Repeat the data that follows exactly, starting at the line with "(100, 928) none" and ending at the line with "[1168,425,1300,445] config.(current ->", and leave out every picture.

(Version comparison data)
======

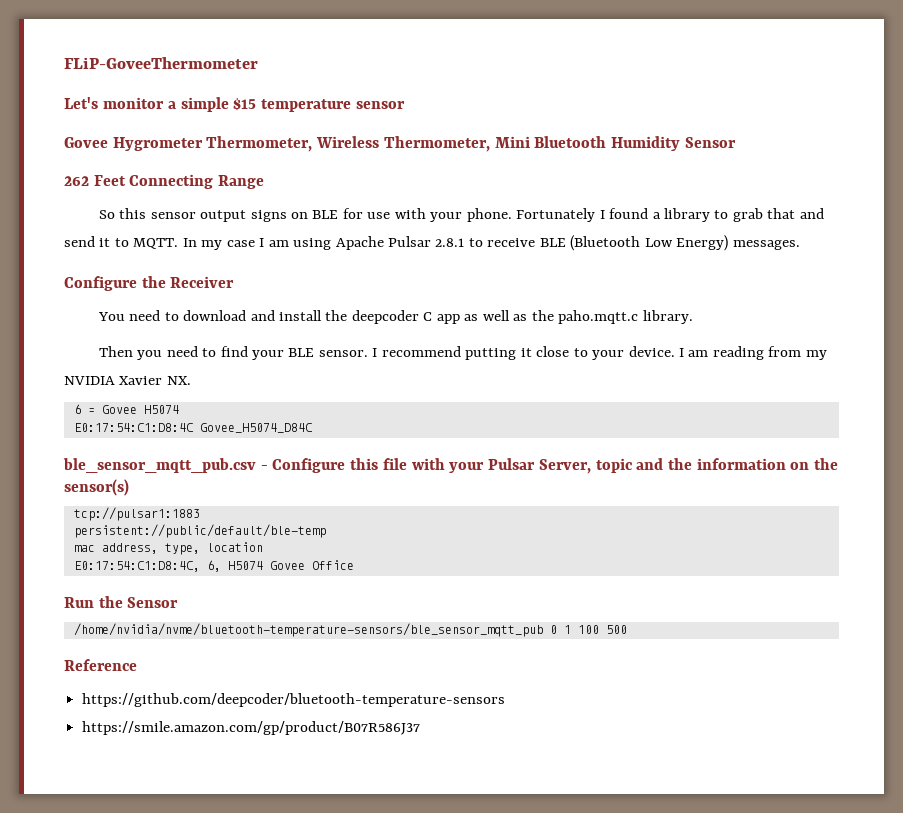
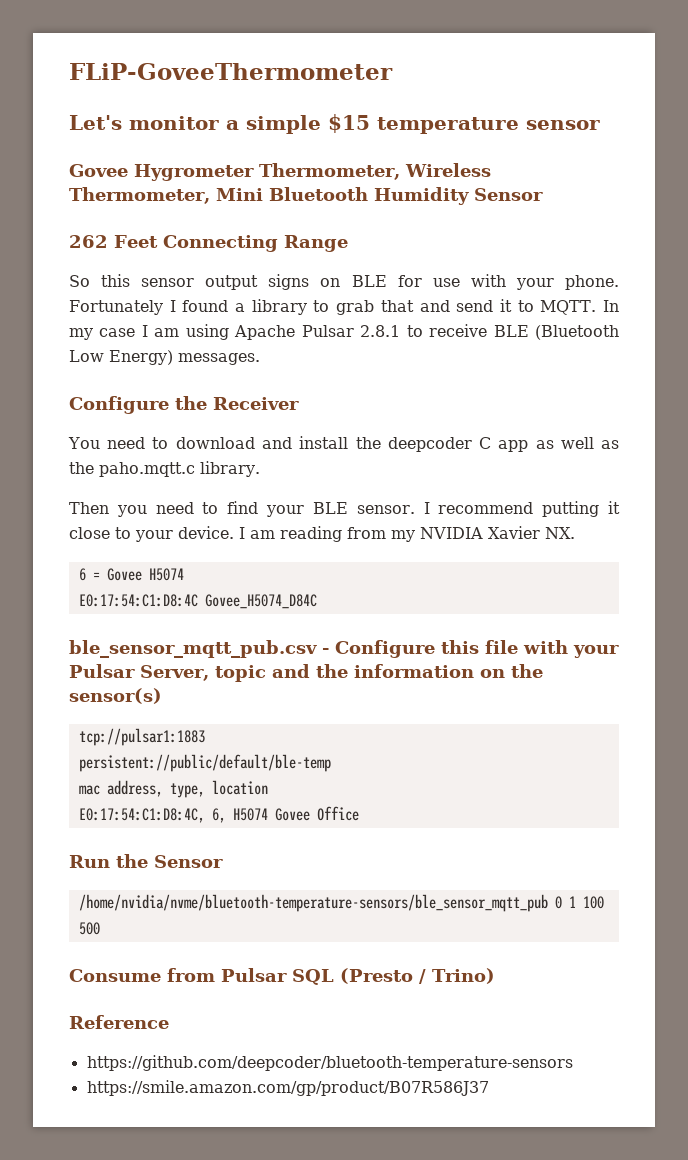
(627, 629) none -> [69,968,495,985] // Consume from Pulsar SQL (Presto / Trino)

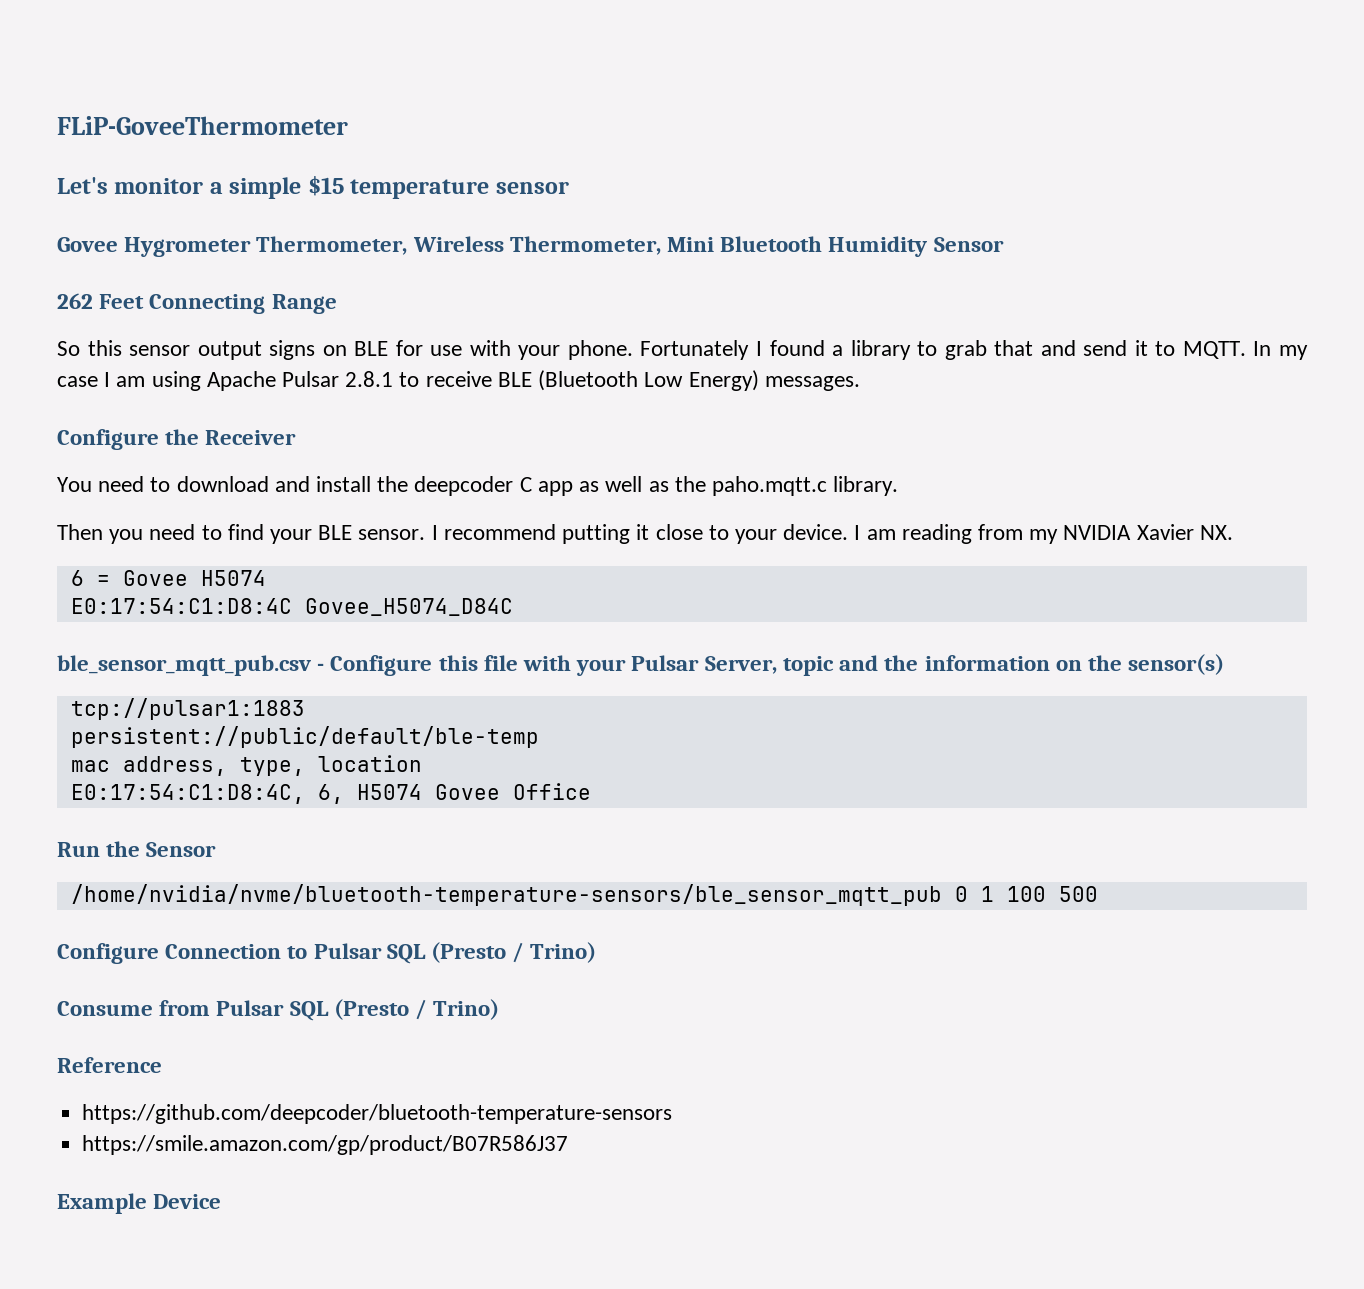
(100, 928) none -> [57,942,597,964] // Configure Connection to Pulsar SQL (Presto / Trino)
(489, 1088) none -> [57,1193,222,1214] // Example Device

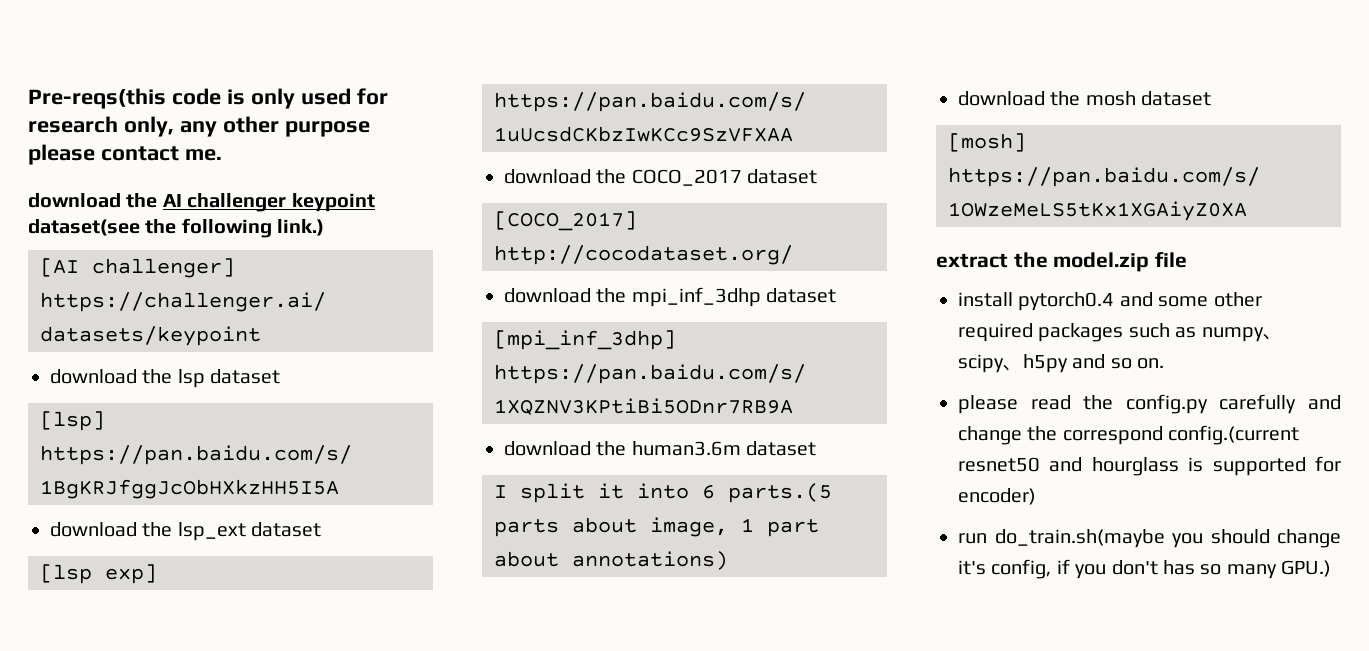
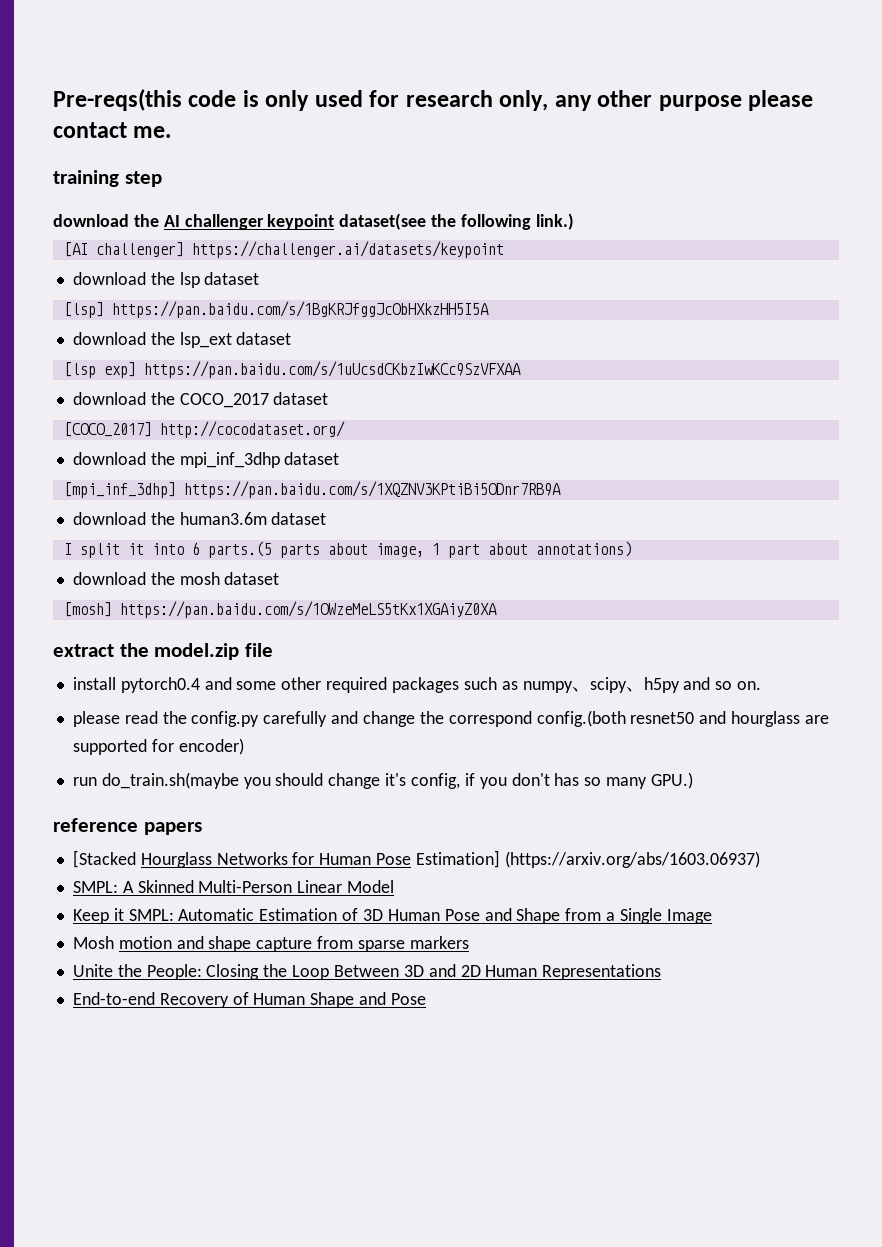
(222, 155) none -> [53,170,162,187] // training step
[1168,425,1300,445] config.(current -> [536,710,626,727] config.(both
[1188,457,1204,472] is -> [804,715,829,724] are
(1332, 568) none -> [53,818,202,835] [72,850,760,868] [72,880,395,893] [72,908,712,924] [72,936,469,952] [72,964,662,980] [72,992,426,1008] // reference papers // [Stacked Hourglass Networks for Human Pose Estimation] (https://arxiv.org/abs/1603.06937) // SMPL: A Skinned Multi-Person Linear Model // Keep it SMPL: Automatic Estimation of 3D Human Pose and Shape from a Single Image // Mosh motion and shape capture from sparse markers // Unite the People: Closing the Loop Between 3D and 2D Human Representations // End-to-end Recovery of Human Shape and Pose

======

## The completed task
(100, 928) none -> [57,942,597,964] // Configure Connection to Pulsar SQL (Presto / Trino)
(489, 1088) none -> [57,1193,222,1214] // Example Device

(222, 155) none -> [53,170,162,187] // training step
[1168,425,1300,445] config.(current -> [536,710,626,727] config.(both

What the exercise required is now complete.